Daarin is als uitgangspunt bepaald dat de maatregel van ondertoezichtstelling ingrijpt in de rechtsbetrekking tussen de met het gezag beklede ouder(s) en de minderjarige en aldus rechtstreeks betrekking heeft op de uit het ouderlijk gezag voortvloeiende rechten en verplichtingen. De rechten en verplichtingen van de niet met het gezag beklede ouder worden daardoor niet rechtstreeks geraakt in de zin van art. 798 lid 1 Rv. Gelet hierop kan de niet met het gezag beklede ouder in het kader van een ondertoezichtstelling niet worden beschouwd als belanghebbende in de zin van art. 798 lid 1 Rv en dus evenmin als belanghebbende in de zin van art. 806 lid 1 Rv. Deze komt daarom niet
uit dien hoofdede bevoegdheid toe hoger beroep in te stellen van een beslissing tot (verlenging van de) ondertoezichtstelling.
5.7
Het hof ziet geen aanleiding om in deze zaak te beslissen dat de moeder - die niet met het gezag is bekleed en evenmin inleidend verzoekster is - toch belanghebbende is. In de eerste plaats hebben de doelen van de ondertoezichtstelling weliswaar deels betrekking op het contact tussen de moeder en de kinderen, maar zij zien ook op andere aspecten van de ontwikkeling van de kinderen, een en ander als verwoord op pagina 5 van de beschikking van 1 maart 2023.
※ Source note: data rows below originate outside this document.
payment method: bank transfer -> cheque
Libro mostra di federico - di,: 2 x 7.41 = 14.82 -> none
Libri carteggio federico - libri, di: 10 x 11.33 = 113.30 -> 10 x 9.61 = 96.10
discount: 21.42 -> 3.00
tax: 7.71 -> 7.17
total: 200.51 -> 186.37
Verder geldt dat de moeder ook bij een ondertoezichtstelling de mogelijkheid behoudt om haar uit art. 8 EVRM voortvloeiende rechten op bescherming van haar ‘family life’ met de kinderen te effectueren, zoals overwogen in rechtsoverweging 3.3.8 van genoemde prejudiciële beslissing van de Hoge Raad. Zo loopt er op dit moment een (hoger)beroepszaak tussen de moeder en de vader – als vermeld onder 2.2 – met betrekking tot het gezag en de omgang tussen de moeder en de kinderen.
Het beroep dat de moeder heeft gedaan op art. 6 EVRM dat, naar het hof begrijpt, betrekking heeft op het verkrijgen van (proces)stukken, is tevergeefs aangezien de moeder – als hiervoor overwogen – geen belanghebbende is in de procedure. Dat de kinderrechter haar ter zitting van 1 maart 2023 in de gelegenheid heeft gesteld het woord te voeren en/of vragen te beantwoorden leidt niet tot een ander oordeel.
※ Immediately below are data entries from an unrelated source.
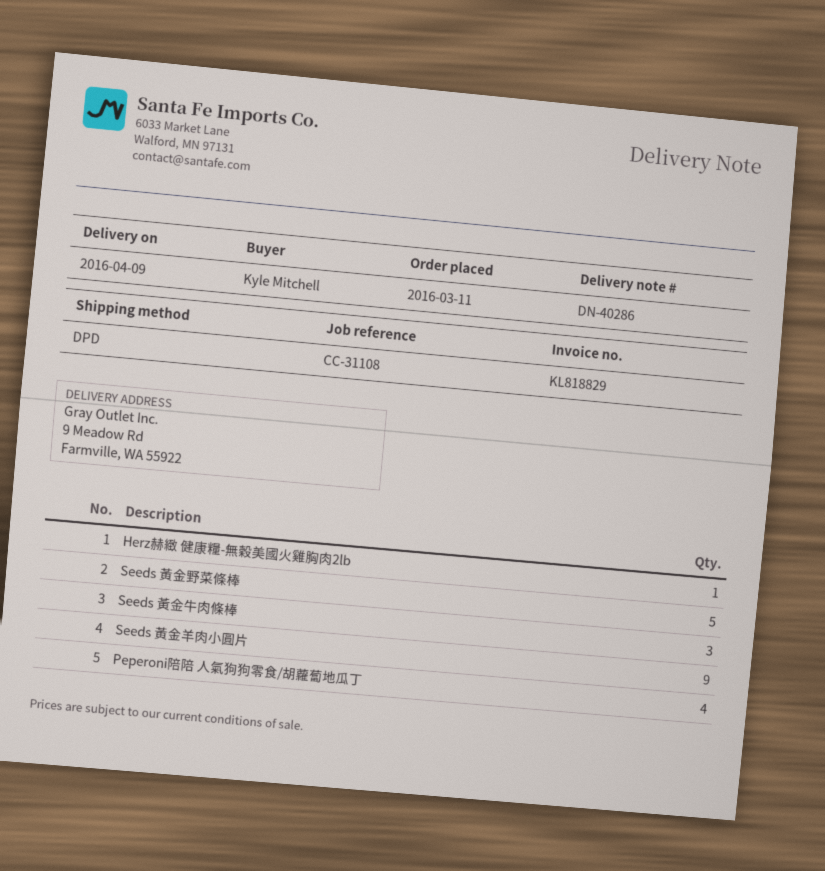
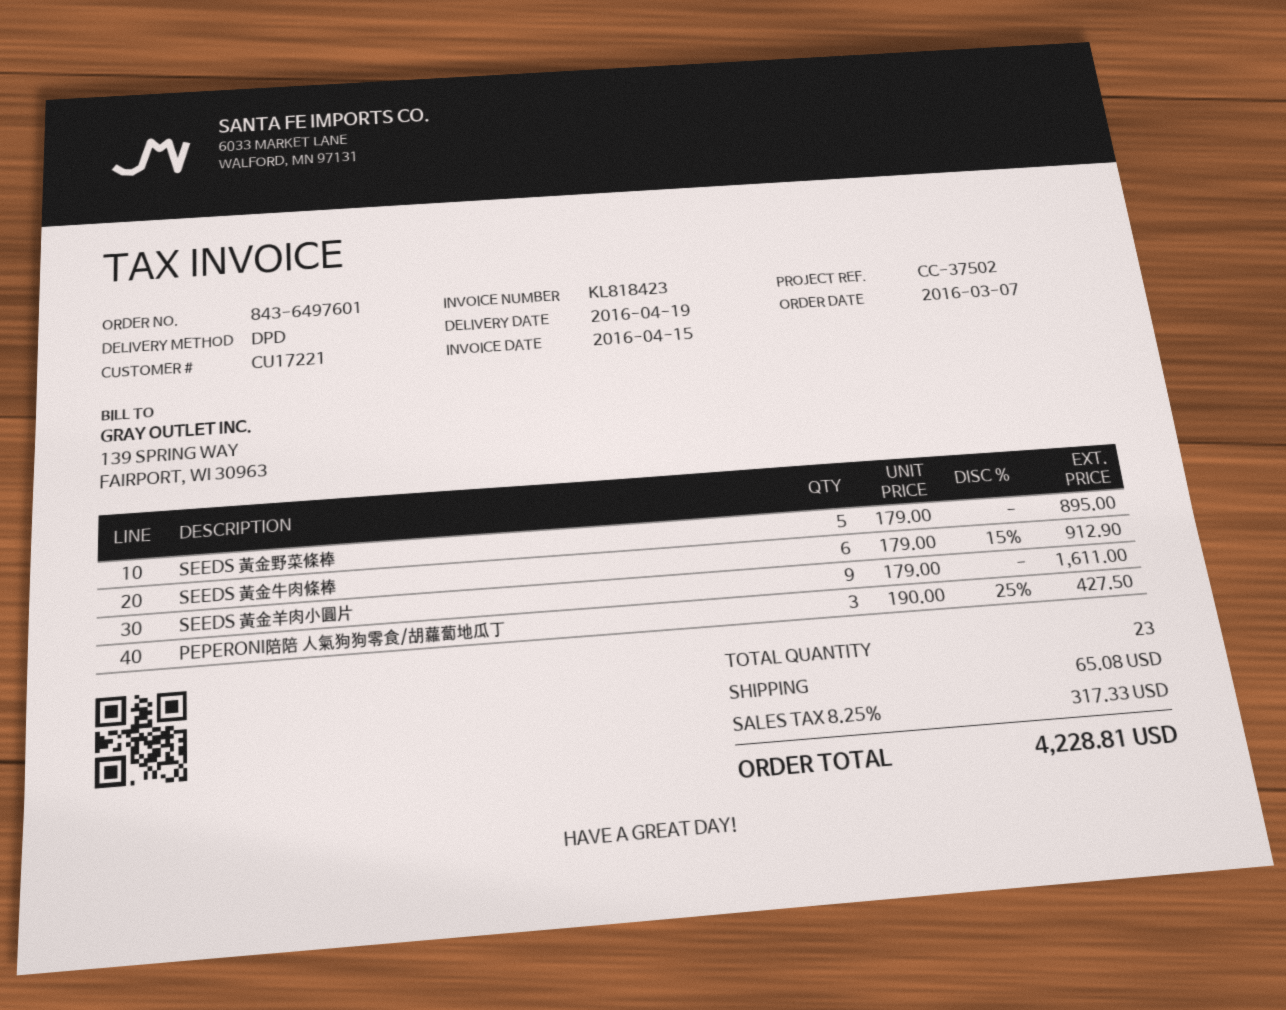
order date: 2016-03-11 -> 2016-03-07
delivery date: 2016-04-09 -> 2016-04-19
invoice number: KL818829 -> KL818423
reference: CC-31108 -> CC-37502
Herz赫緻 健康糧-無穀美國火雞胸肉2lb: 1 -> none
Seeds 黃金牛肉條棒: 3 -> 6
Peperoni陪陪 人氣狗狗零食/胡蘿蔔地瓜丁: 4 -> 3

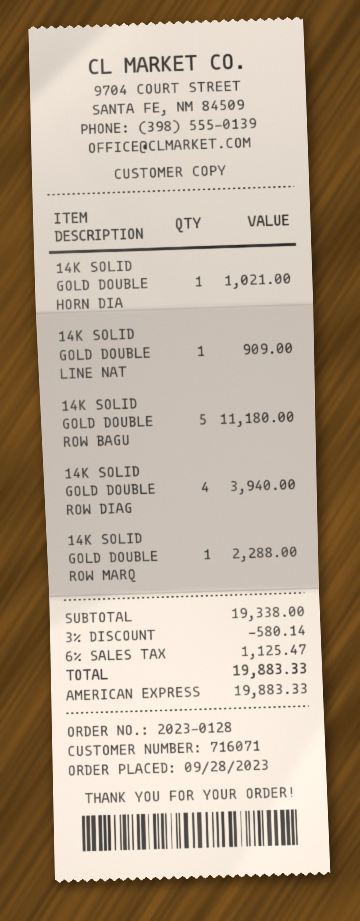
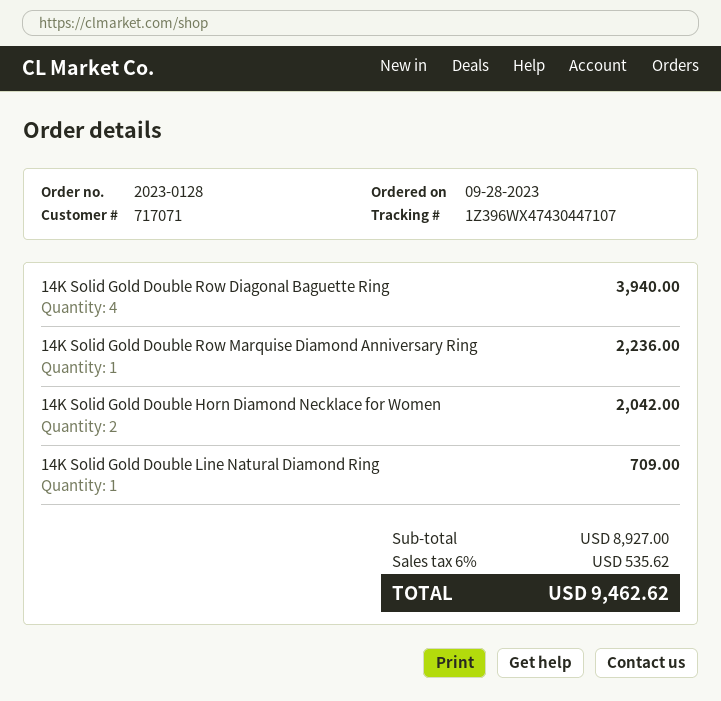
customer number: 716071 -> 717071
14K SOLID GOLD DOUBLE HORN DIA: 1 for 1021.00 -> 2 for 2042.00
14K SOLID GOLD DOUBLE LINE NAT: 1 for 909.00 -> 1 for 709.00
14K SOLID GOLD DOUBLE ROW BAGU: 5 for 11180.00 -> none
14K SOLID GOLD DOUBLE ROW MARQ: 1 for 2288.00 -> 1 for 2236.00
subtotal: 19338.00 -> 8927.00
discount: 3% = 580.14 -> none
tax: 6% = 1125.47 -> 6% = 535.62
total: 19883.33 -> 9462.62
De wens van de moeder dat zij beter wordt geïnformeerd over de zaken waarin zij stelt informatie te missen zoals bijvoorbeeld over medische aangelegenheden of schoolzaken rechtvaardigt niet dat zij in de onderhavige procedure als belanghebbende wordt aangemerkt. De wet biedt ook in zoverre voldoende (andere) mogelijkheden om haar uit art. 8 EVRM voortvloeiende rechten op bescherming van ‘family life’ met de kinderen te effecturen.
5.8
Hetgeen de moeder verder nog heeft aangevoerd stuit af op het vooroverwogene.
5.9
De conclusie is dat de rechtbank de moeder terecht niet heeft aangemerkt als belanghebbende. Aangezien de moeder in de procedure geen belanghebbende is in de zin van art. 798, lid Rv en dus evenmin belanghebbende in de zin van art. 806, lid 1 Rv, kan zij tegen de bestreden beschikking geen hoger beroep instellen. Zij is daarom niet-ontvankelijk in het door haar ingestelde hoger beroep.
Proceskosten
5.1
De moeder had, anders dan door de vader betoogd, voldoende belang bij het instellen van het hoger beroep. Het hof ziet geen aanleiding voor een proceskostenveroordeling.

6.De beslissing

Het hof:
verklaart de moeder niet-ontvankelijk in het door haar ingestelde hoger beroep;
wijst af het meer of anders verzochte.
Deze beschikking is gegeven door mr. A.N. van de Beek, mr. M.T. Hoogland en mr. M. Groenleer, in tegenwoordigheid van mr. A.N. Biersteker als griffier en is op 15 augustus 2023 in het openbaar uitgesproken door de voorzitter.